Dalam sebuah hadits yang diriwayatkan oleh Imam Al-Hakim, Rasulullah shollallahu
alaihi wasallam Menyatakan bahwa
kondisi pemimpinmu mencerminkan kondisi rakyat yang dipimpinnya.
كما تكونوا يولى عليكم – ر الحاكم
Sebagaimana keadaan kamu, begitulah
diangkat pemimpin untuk kamu. H.R. al-Hakim
Dalam kitab An-Nihayah hadits tersebut
dijelaskan bahwa jika rakyat beriman, beramal sholeh, jujur, dan cerdas ,
maka yang akan tampil sebagai pemimpin mereka adalah orang yang punya
karakteristik seperti itu. Tapi jika rakyatnya
terdiri dari orang-orang yang jahat, senang maksiat, senang merusak,
maka yang akan tampil sebagai pemimpin mereka juga manusia seperti itu. Bagi sekelompok santri tentu tidak akan
memilih koruptor sebagai pemimpin mereka. Sebaliknya bagi segerombolan
pencoleng tidak akan memilih ustadz sebagai pemimpin mereka, mereka pasti akan
memilih " Super pencoleng " . Nabi saw. pernah mengingatkan pula
bahwa barang siapa yang memilih seseorang sebagai pemimpin hanya atas dasar
ta'ashub ( fanatisme buta ) tanpa menjadikan
petunjuk Alah dan rasulNya
sebagai barometer, maka ia telah berkhianat kepada Allah, Rasul-Nya dan
orang-orang beriman ( HR. Muslim ).
Allah
SWT. telah mengingatkan :
Kamu tidak akan mendapati sesuatu
kaum yang beriman kepada Allah dan hari akhirat, saling berkasih sayang dengan
orang-orang yang menentang Allah dan Rasul-Nya, sekalipun orang-orang itu
bapak-bapak, atau anak-anak atau saudara-saudara ataupun keluarga mereka.

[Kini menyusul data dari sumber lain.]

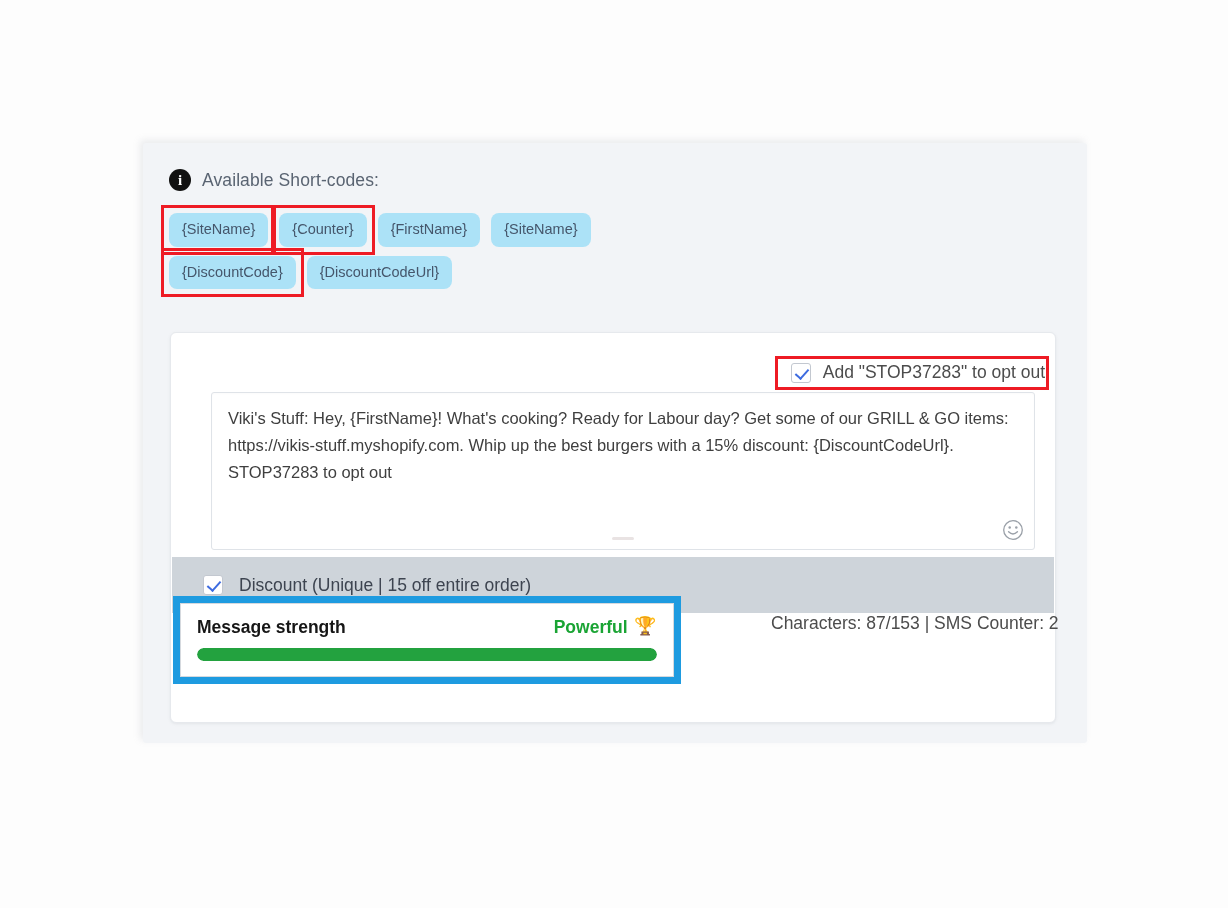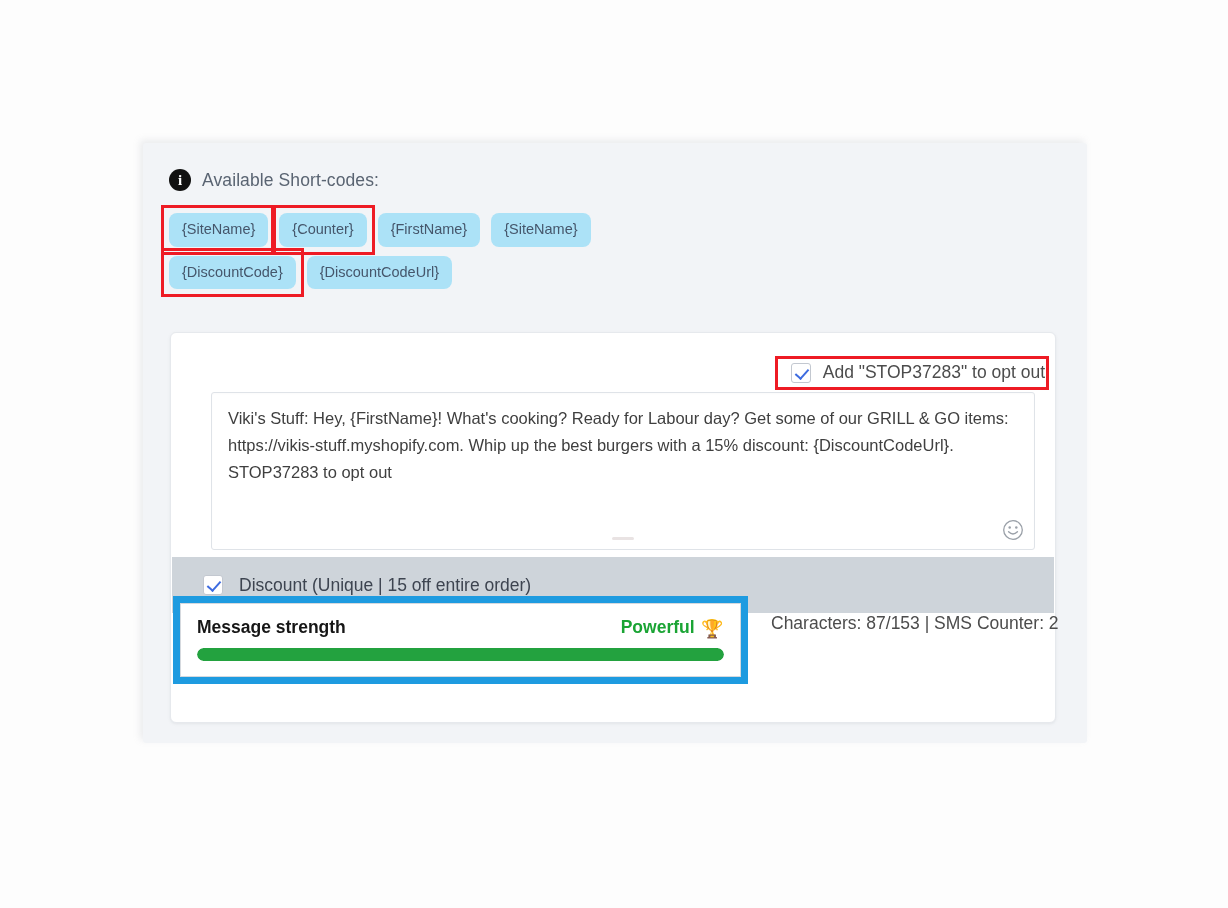"Message strength" #strength-wrap { width: 575px -> 508px }
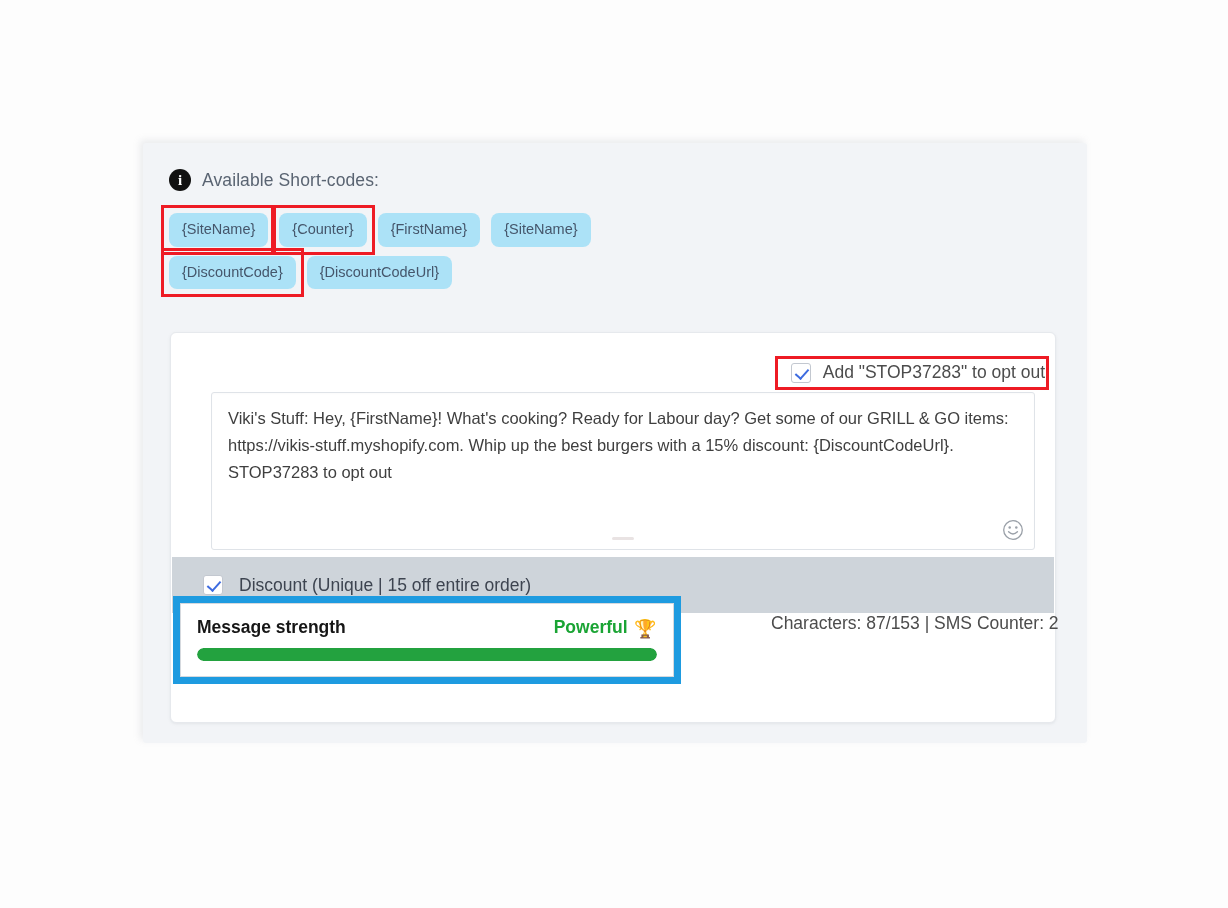"Powerful" #strength-right { align-items: flex-end -> flex-start }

Mereka itulah orang-orang yang Allah telah menanamkan keimanan dalam hati
mereka dengan pertolongan yang datang daripada-Nya. (QS. Al Mujadalah: 22)
Siapapun yang tampil memimpin bangsa ini ke depan, akan menjadi cerminan
kondisi dan kwalitas ilmu dan iman mayoritas bangsa ini. Wallohu a'lam.